Rather than try consolidating the entire records straight away, we just started with customer name. They created an extremely simple reference data-set of all customer names by pulling extracts from all systems. Every entry was given a unique key that matched the key from the system it came from. This list (10+ million records) was run through de-duplication and data quality software. What resulted was a single list of unique names with unique identifiers. Each unique identifier had alternate keys attached for as many of the source systems as had references for that customer. Then we published it at a fixed location and made it available in several ways (SQL, XML, CSV, etc).

Each system then undertook an exercise at their own pace of reconciling their data with the master list. Some used replication and pulled the master list nightly just making the single list their new source. Others used a combination of queries and manual entry to reconcile. By calendar week 8, 30% of the systems were using the customer name master list as a fully integrated data source.

It only took two weeks for the data mastering crew to clean and prep the customer name master. Which they handed off to the support team who helped all those systems with consuming that data. By calendar week 6, the data mastering crew handed over an address master to the support team. By calendar week 12, 30% of the systems were using the address master lists as fully integrated data sources.

By calendar week 8, the data mastering crew handed over employee and organization master lists to the support team. By calendar week 12, they had handed off office, contact information, and account.

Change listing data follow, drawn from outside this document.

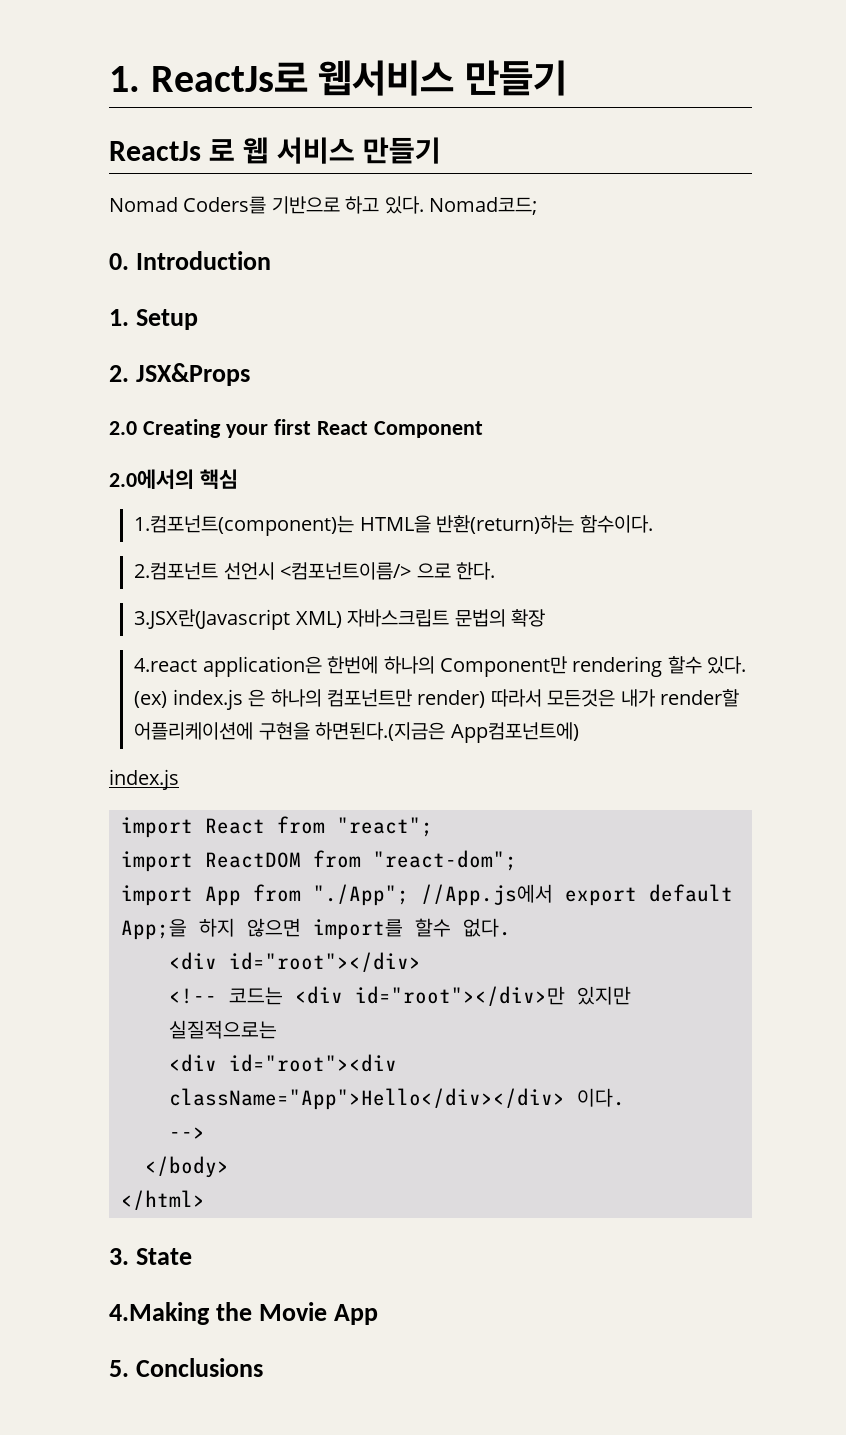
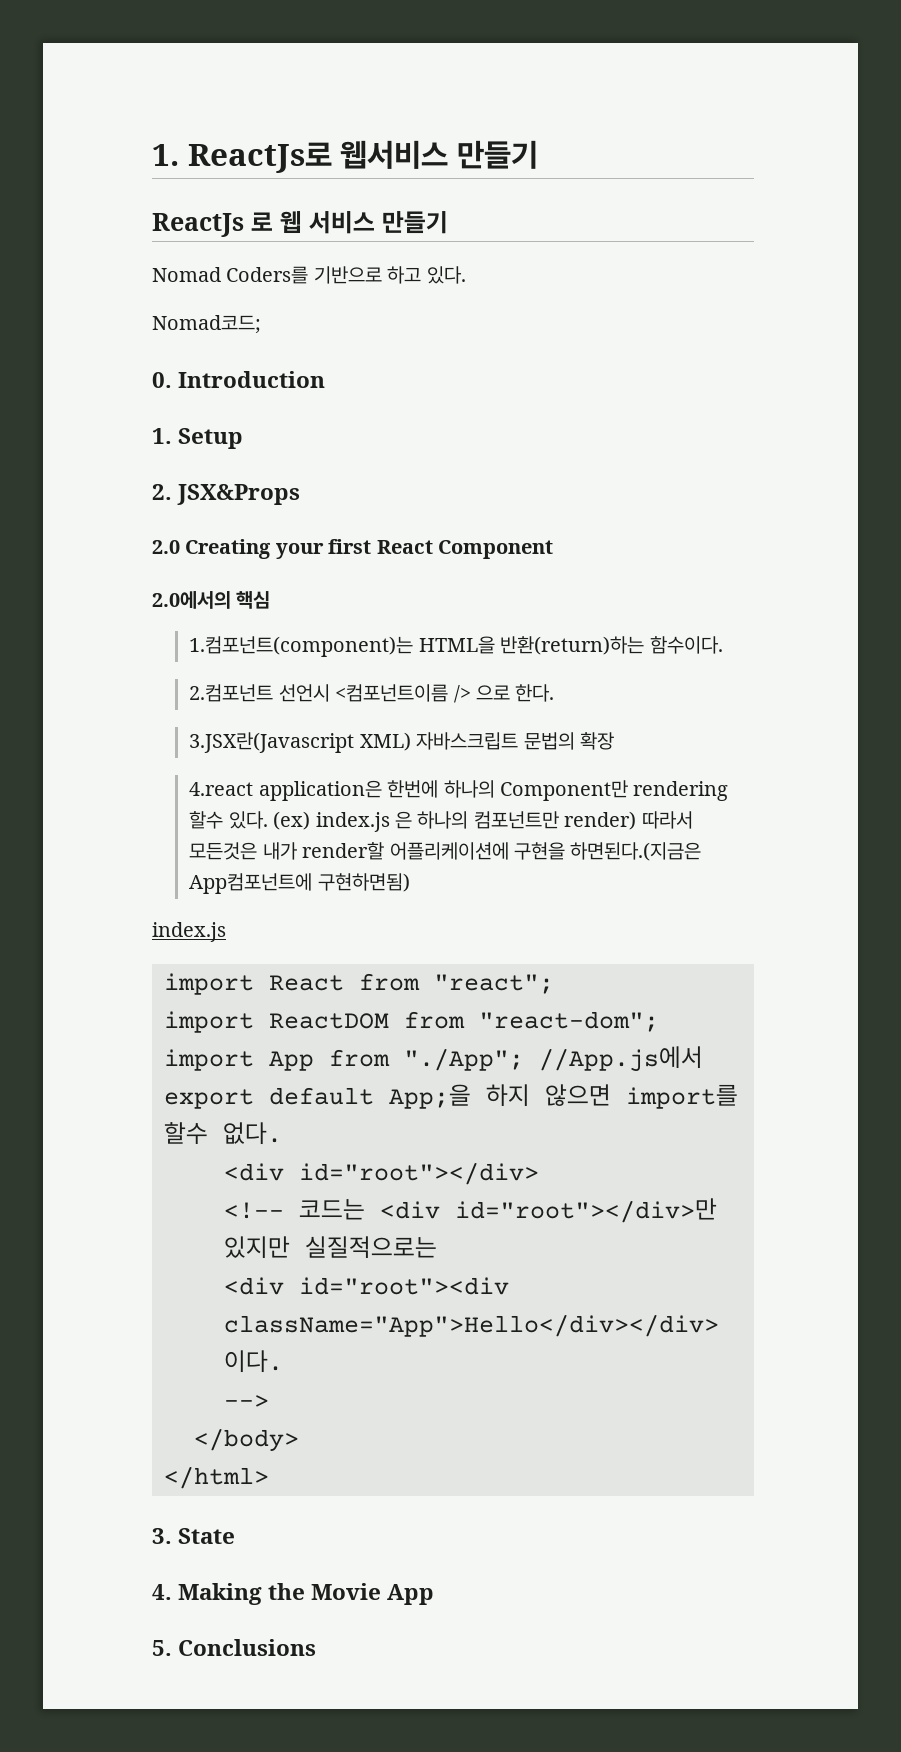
- Nomad Coders를 기반으로 하고 있다. Nomad코드;
+ Nomad Coders를 기반으로 하고 있다.
+ Nomad코드;
- 2.컴포넌트 선언시 <컴포넌트이름/> 으로 한다.
+ 2.컴포넌트 선언시 <컴포넌트이름 /> 으로 한다.
- (ex) index.js 은 하나의 컴포넌트만 render) 따라서 모든것은 내가 render할 어플리케이션에 구현을 하면된다.(지금은 App컴포넌트에)
+ (ex) index.js 은 하나의 컴포넌트만 render) 따라서 모든것은 내가 render할 어플리케이션에 구현을 하면된다.(지금은 App컴포넌트에 구현하면됨)
- 4.Making the Movie App
+ 4. Making the Movie App

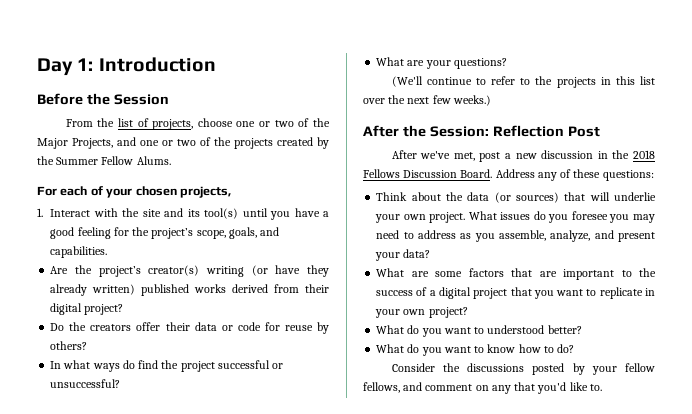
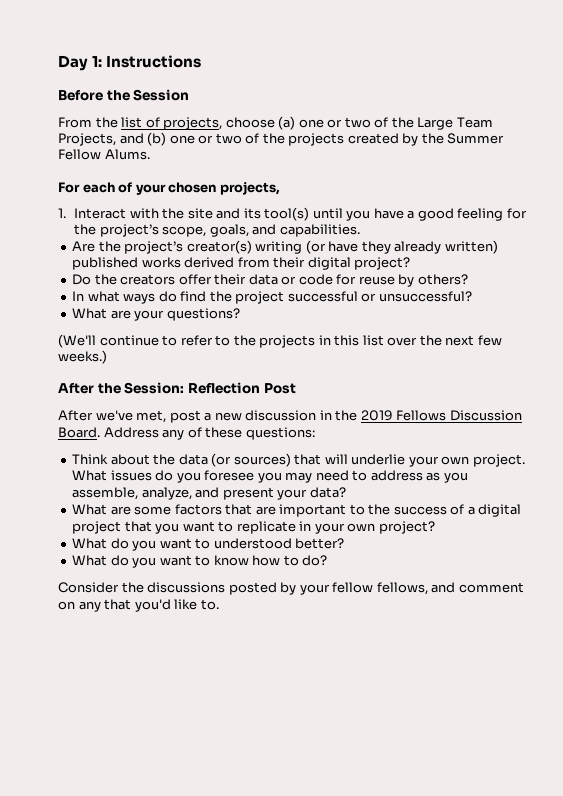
- Day 1: Introduction
+ Day 1: Instructions
- From the list of projects, choose one or two of the Major Projects, and one or two of the projects created by the Summer Fellow Alums.
+ From the list of projects, choose (a) one or two of the Large Team Projects, and (b) one or two of the projects created by the Summer Fellow Alums.
- After we've met, post a new discussion in the 2018 Fellows Discussion Board.
+ After we've met, post a new discussion in the 2019 Fellows Discussion Board.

The organization is 5 months in and they have 90% integration across all systems for customer, address, employee and organization. Along the way they have established and iterated patterns and processes for replicating data, auditing compliance, publishing secure feeds, and publishing secure subsets of data by organization. They even decommissioned two smaller systems just by cleaning and securing access to a single list of list. There are 11 more planned for decommissioning over the 6 months.

They got their footing by focusing on reference data. Every time they take on a new set, they first start with the reference data. Allowing them to separate this means they can separate the application from the data just enough to make progress. Once they get the pattern in place, they iterate to add complexity and features and expand the data set. It's methodical and direct and mostly non-threatening.

At the time, I didn't have a codified reason for why starting with reference data was so important. Now I've written down why it was good advice.